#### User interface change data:
*** Block opens ***

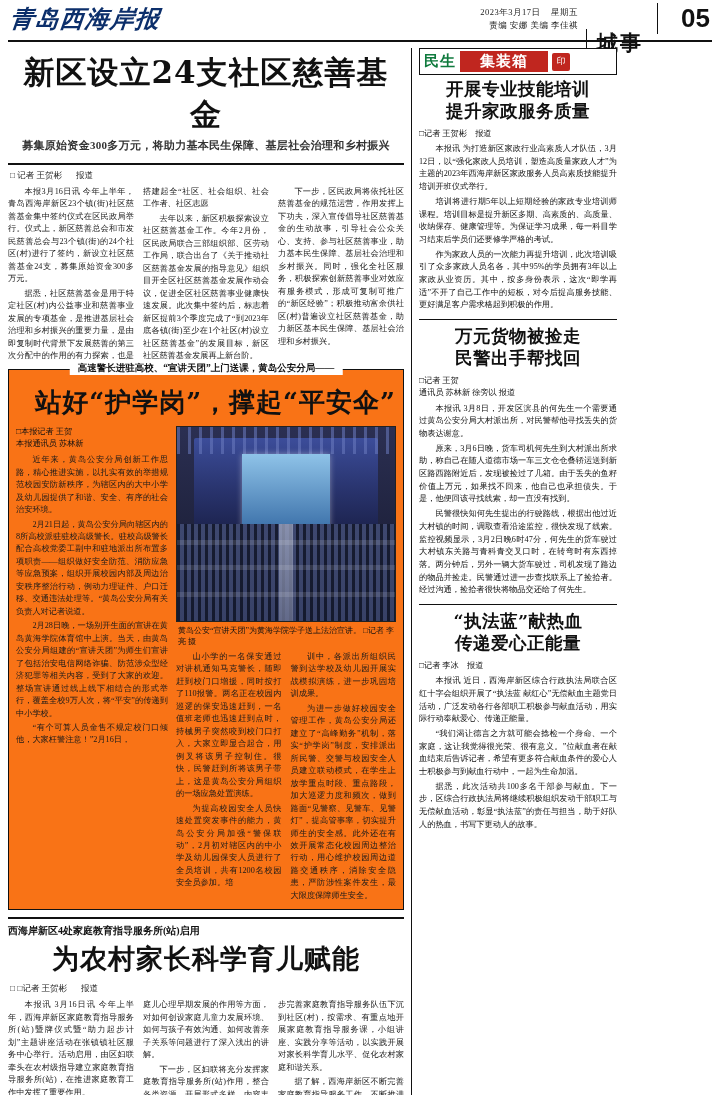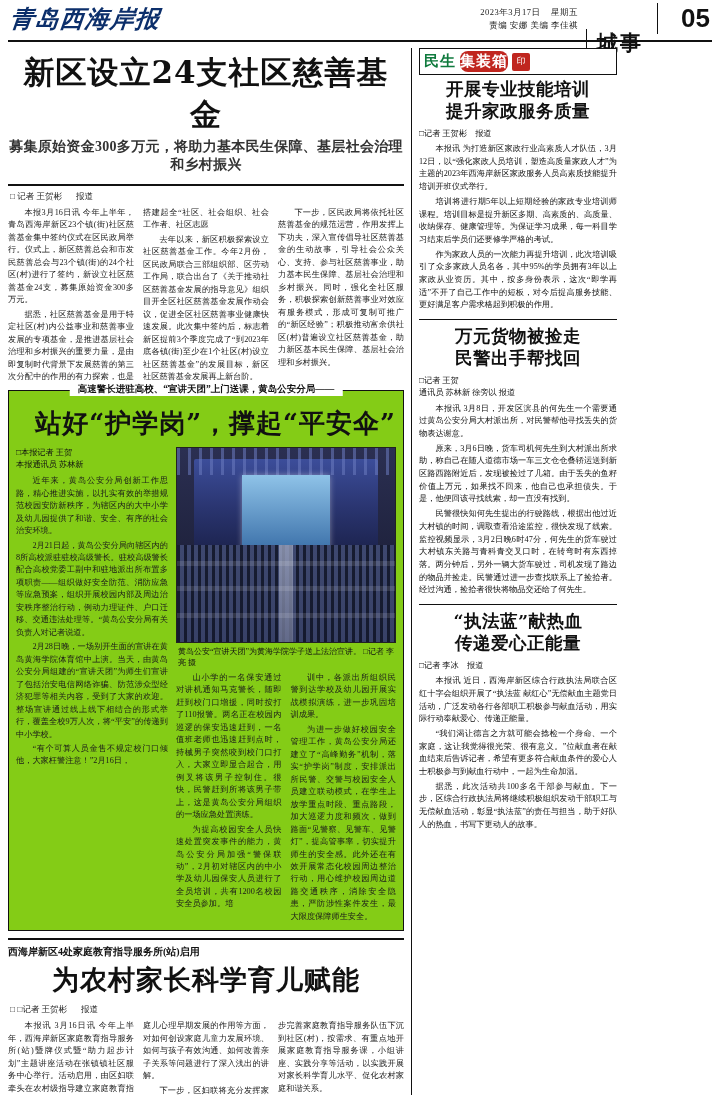--- a/index.html
+++ b/index.html
@@ -137,7 +137,7 @@
   .bb-left { font-size:15px; font-weight:bold; color:#0f7a3d; letter-spacing:1px;
     font-family:"DejaVu Serif", serif; }
   .bb-mid { font-size:15px; font-weight:bold; color:#fff; background:#c0261f;
-    padding:1px 0; letter-spacing:1px; font-family:"DejaVu Serif", serif;border-radius:8px; }
+    padding:1px 20px; letter-spacing:1px; font-family:"DejaVu Serif", serif; }
   .bb-seal { width:18px; height:18px; background:#c0261f; color:#fff; font-size:9px;
     display:flex; align-items:center; justify-content:center; border-radius:2px; }
   h3.r-headline {

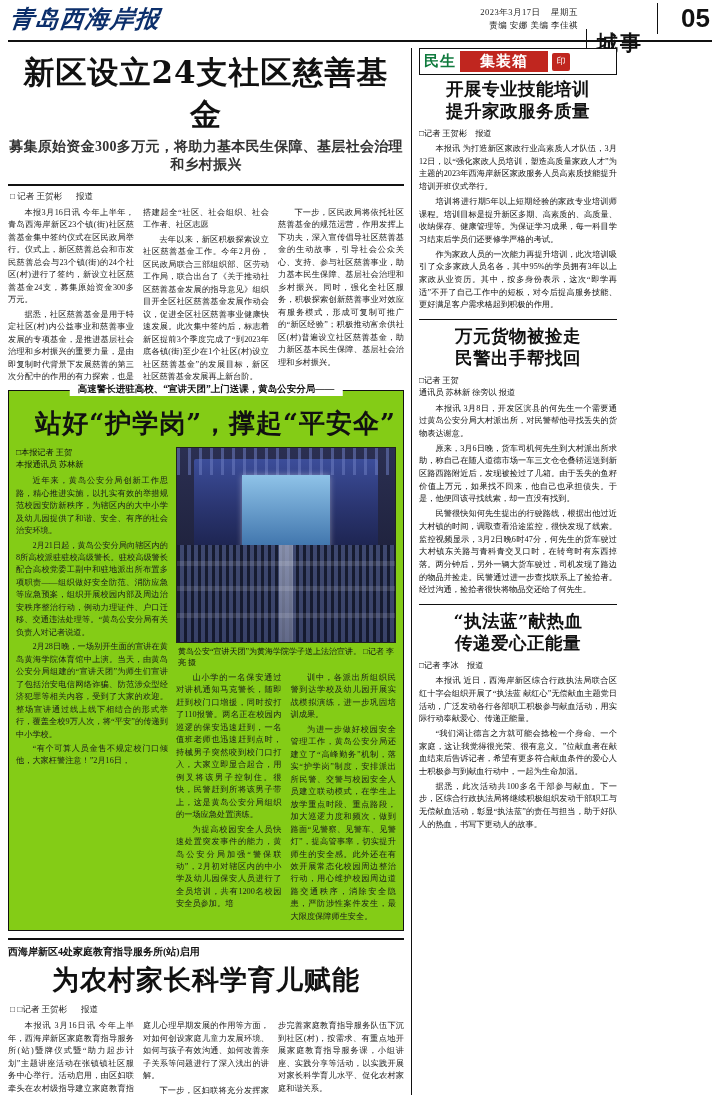--- a/index.html
+++ b/index.html
@@ -55,7 +55,7 @@
     text-align:center; letter-spacing:1px; color:#111;
   }
   .subhead {
-    font-size:14px; font-weight:bold; text-align:center; color:#333;
+    font-size:11px; font-weight:bold; text-align:center; color:#333;
     margin:2px 0 5px 0; letter-spacing:.3px;
   }
   .byline {

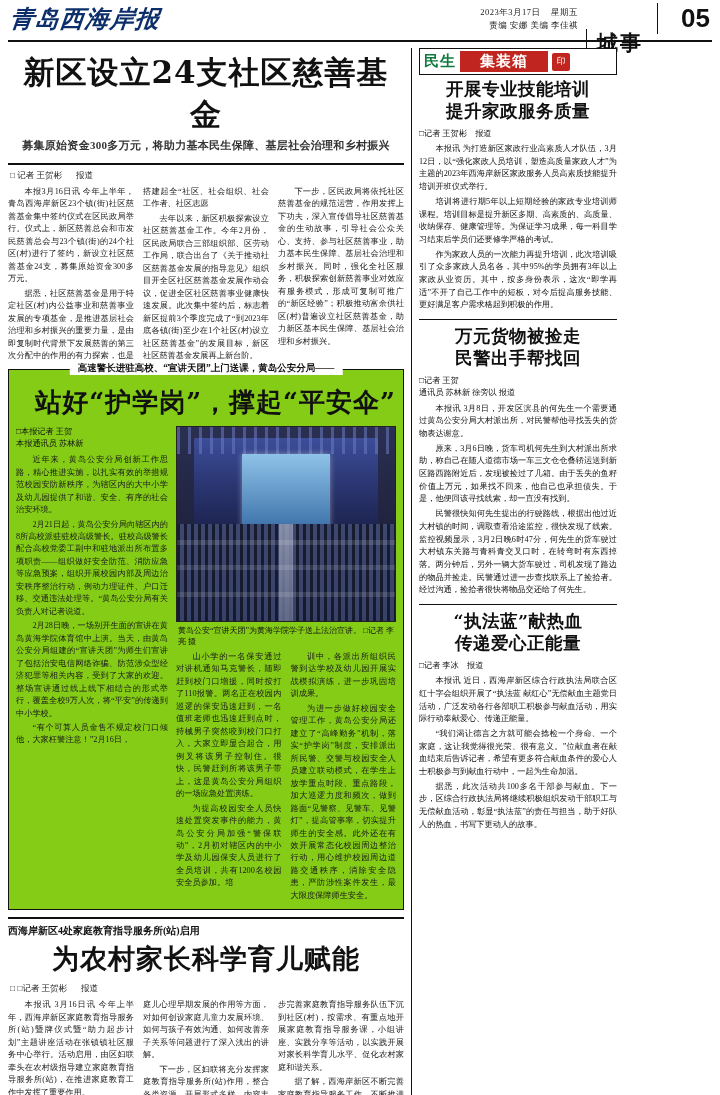--- a/index.html
+++ b/index.html
@@ -74,7 +74,7 @@
   
   .feature {
     border:1px solid #111; padding:6px 7px 7px 7px; margin-top:6px;
-    position:relative; background:#84cc16;
+    position:relative; background:#f97316;
   }
   .kicker {
     position:absolute; top:-8px; left:50%; transform:translateX(-50%);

*** Block closes ***

#### WHAT IS REQUIRED:
The line above containing "-137,7 +137,7 @@", the line containing "padding:1px 20px; letter-spacing:1px;", and every line between them are to be transcribed exactly; no other line is wanted.

#### SOLUTION:
@@ -137,7 +137,7 @@
   .bb-left { font-size:15px; font-weight:bold; color:#0f7a3d; letter-spacing:1px;
     font-family:"DejaVu Serif", serif; }
   .bb-mid { font-size:15px; font-weight:bold; color:#fff; background:#c0261f;
-    padding:1px 0; letter-spacing:1px; font-family:"DejaVu Serif", serif;border-radius:8px; }
+    padding:1px 20px; letter-spacing:1px; font-family:"DejaVu Serif", serif; }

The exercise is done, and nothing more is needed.